Date: December 9, 2020

Contact: newsroom@ci.irs.gov

Norfolk, VA - A Virginia Beach man pleaded guilty today to bank fraud by submitting a fraudulent application for a Paycheck Protection Program (PPP) loan, and then using the loan proceeds for his own personal benefit including making large cash withdrawals and travel to Las Vegas. Kelly R. Jackson, Special Agent in Charge of the Washington, D.C. Field Office, IRS-Criminal Investigation (IRS-CI) made the announcement.

According to court documents, Scott Suber submitted to Celtic Bank a fraudulent application for a loan under the PPP, a program instituted by Congress in an effort to help businesses affected by the COVID-19 pandemic continue to pay salary or wages to their employees. In the application, it was falsely represented that Suber's business, Debris or Not Debris Property Preservation, Inc., had eight employees and an average monthly payroll of $140,000. In support of the fraudulent application, a false Form 941, Employer's Quarterly Federal Tax Return was submitted, claiming that the business had quarterly wages of $420,000 and federal tax withholding of $36,620. These figures were completely false and fabricated. In addition, Suber submitted a bank statement with an altered date in support of the application.
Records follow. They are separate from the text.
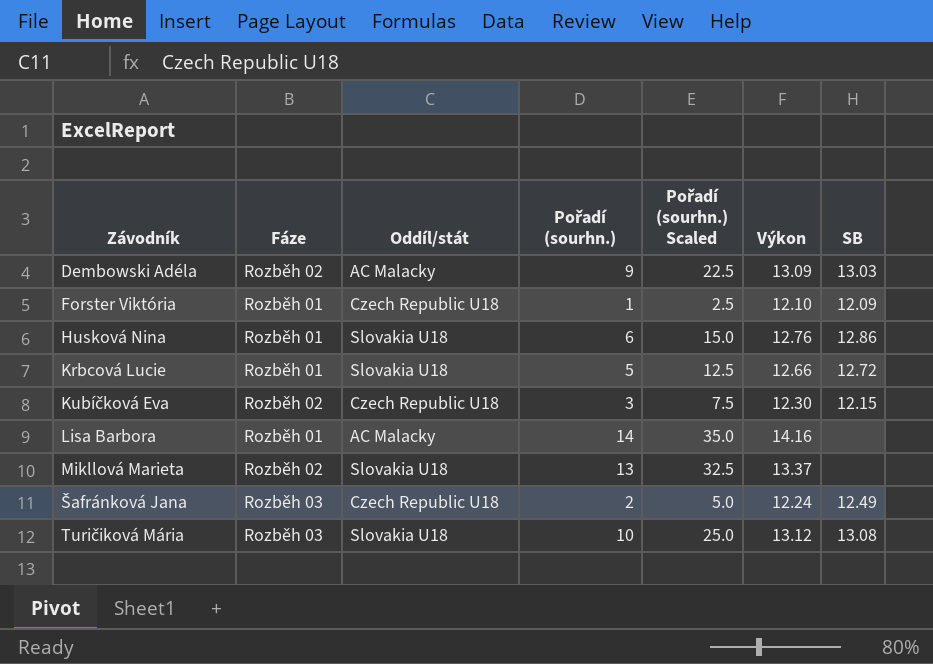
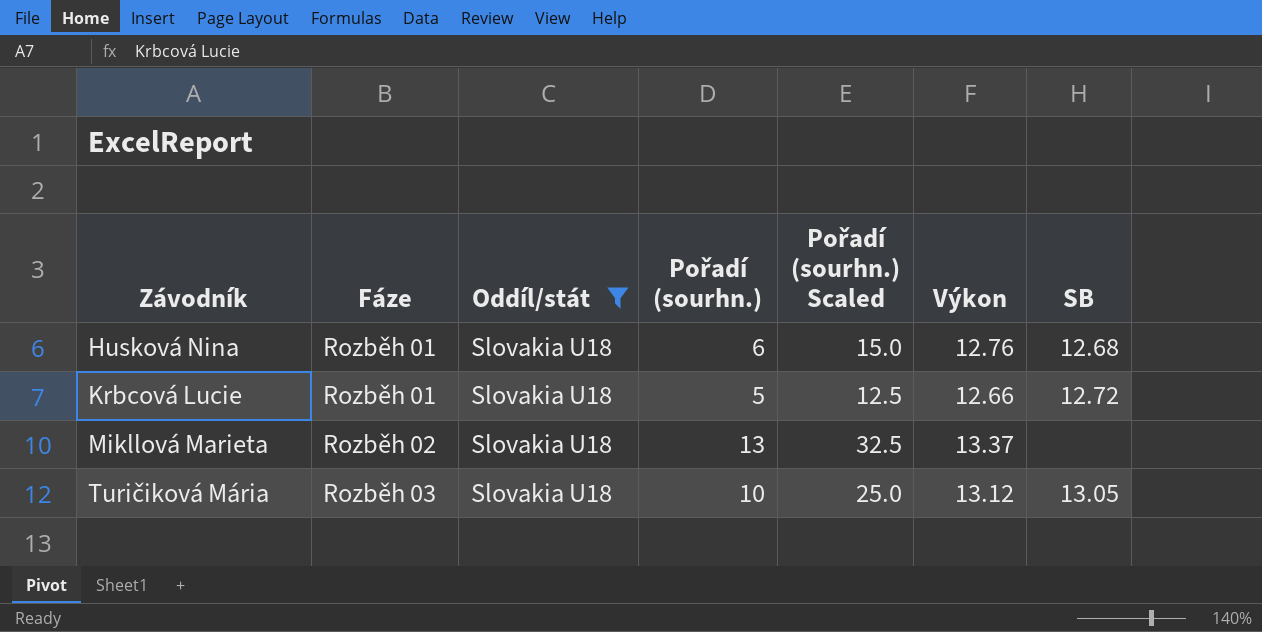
filter: none -> Oddíl/stát = Slovakia U18
Husková Nina | SB: 12.86 -> 12.68
Turičiková Mária | SB: 13.08 -> 13.05

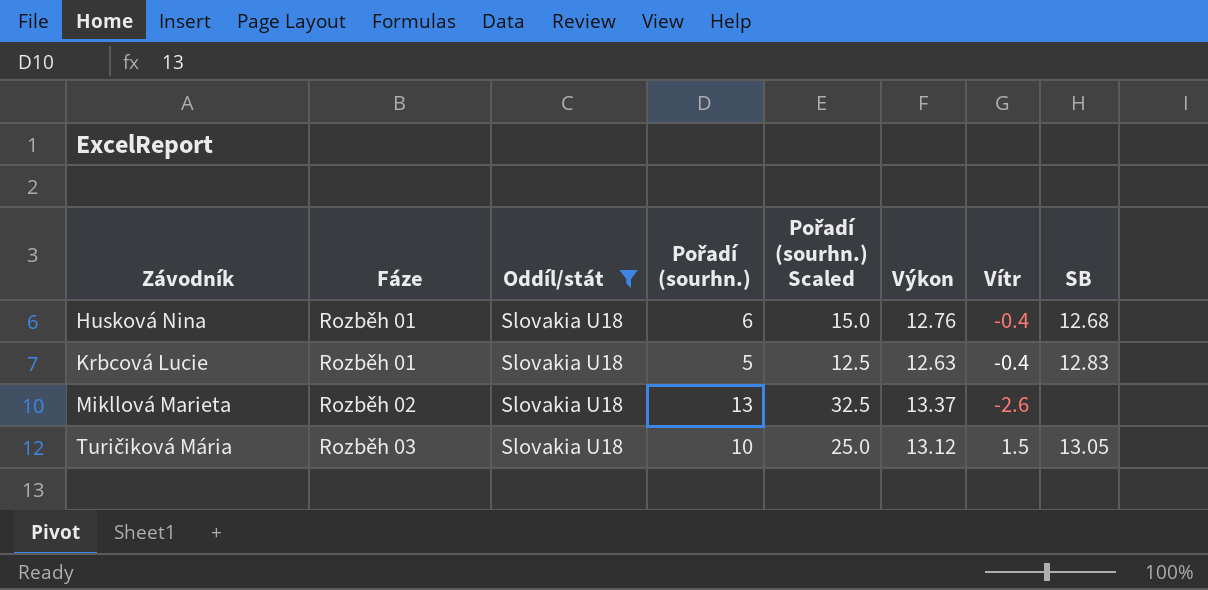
column Vítr | position: none -> 7
Krbcová Lucie | Výkon: 12.66 -> 12.63
Krbcová Lucie | SB: 12.72 -> 12.83

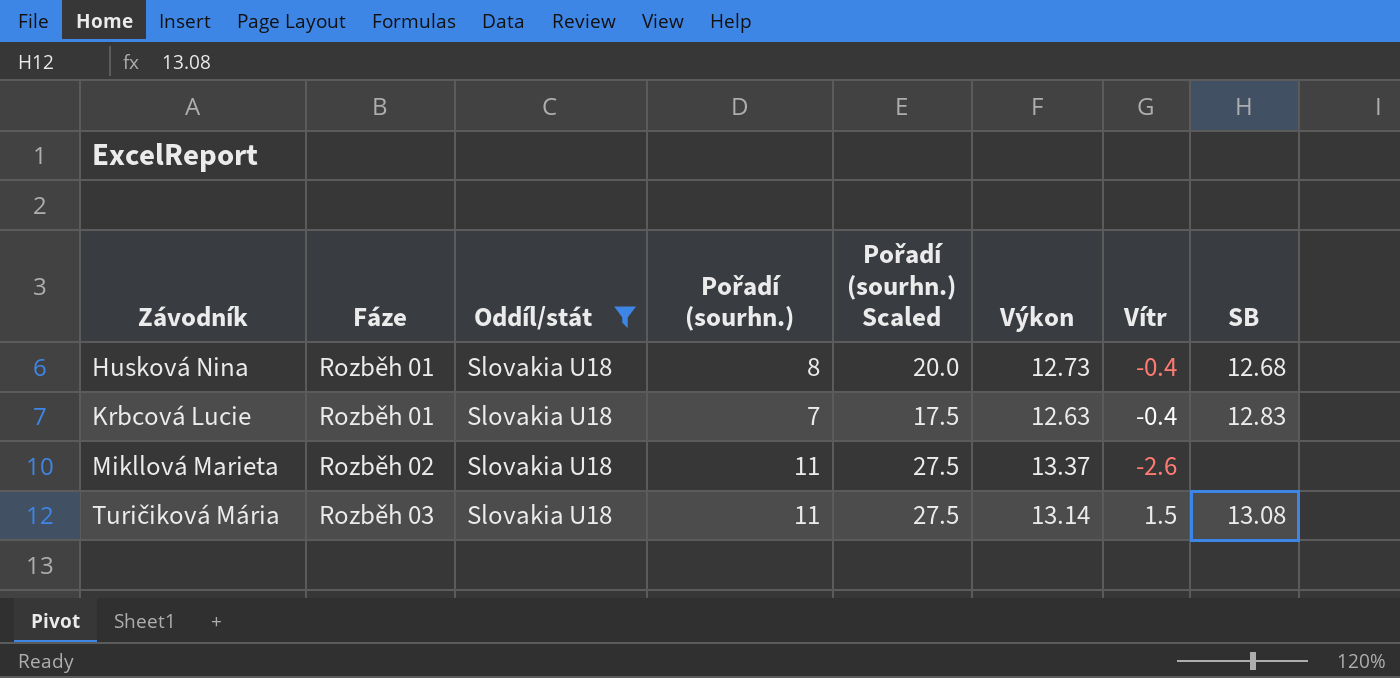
Husková Nina | Pořadí (sourhn.): 6 -> 8
Husková Nina | Pořadí (sourhn.) Scaled: 15.0 -> 20.0
Husková Nina | Výkon: 12.76 -> 12.73
Krbcová Lucie | Pořadí (sourhn.): 5 -> 7
Krbcová Lucie | Pořadí (sourhn.) Scaled: 12.5 -> 17.5
Mikllová Marieta | Pořadí (sourhn.): 13 -> 11
Mikllová Marieta | Pořadí (sourhn.) Scaled: 32.5 -> 27.5
Turičiková Mária | Pořadí (sourhn.): 10 -> 11
Turičiková Mária | Pořadí (sourhn.) Scaled: 25.0 -> 27.5
Turičiková Mária | Výkon: 13.12 -> 13.14
Turičiková Mária | SB: 13.05 -> 13.08

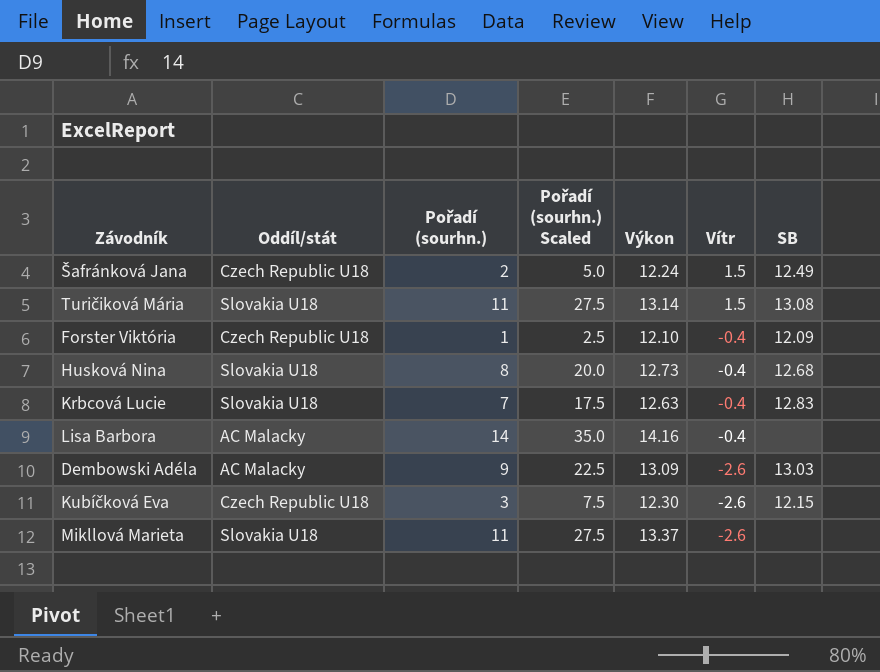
filter: Oddíl/stát = Slovakia U18 -> none
row order: Závodník ascending -> Vítr descending
column Fáze | position: 2 -> none

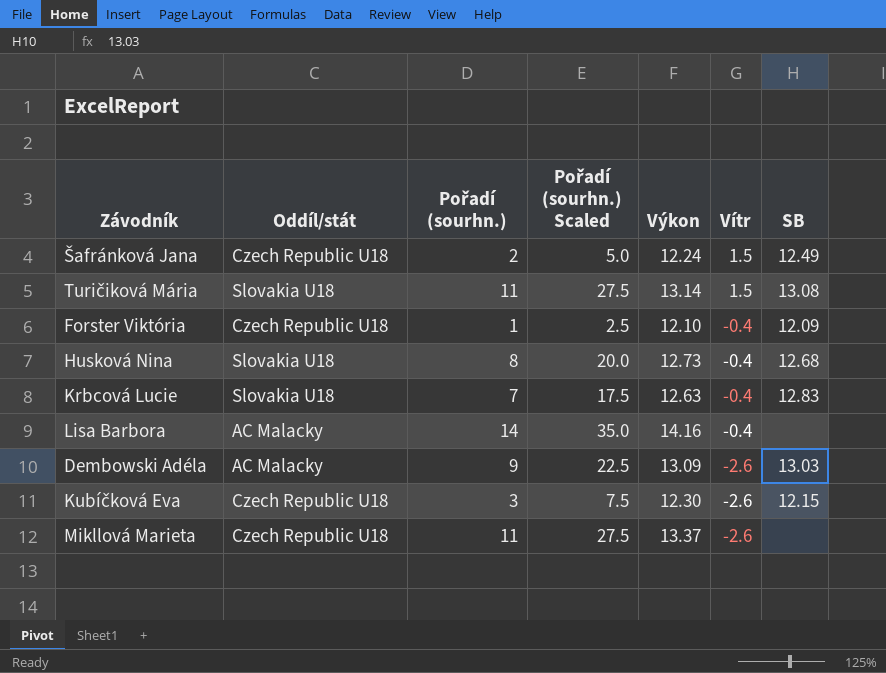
Mikllová Marieta | Oddíl/stát: Slovakia U18 -> Czech Republic U18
Celtic Bank approved and funded a PPP loan for the business in the amount of $350,000 and transferred the funds to an account Suber maintained in the name of Debris or Not Debris Property Preservation, Inc. at Wells Fargo Bank. In the loan application, it was stated that Debris or Not Debris Property Preservation, Inc. would use the loan proceeds for business related purposes, such as the costs of payroll, lease, and utilities. Instead, Suber used the proceeds for his own personal benefit, including making large cash withdrawals and travel to Las Vegas, and making non-business related payments to a number of individuals.

Suber is scheduled to be sentenced on May 4, 2021. He faces a maximum penalty of 30 years in prison. Actual sentences for federal crimes are typically less than the maximum penalties. A federal district court judge will determine any sentence after taking into account the U.S. Sentencing Guidelines and other statutory factors.

U.S. Magistrate Judge Lawrence R. Leonard accepted the plea. Assistant U.S. Attorney Alan M. Salsbury is prosecuting the case.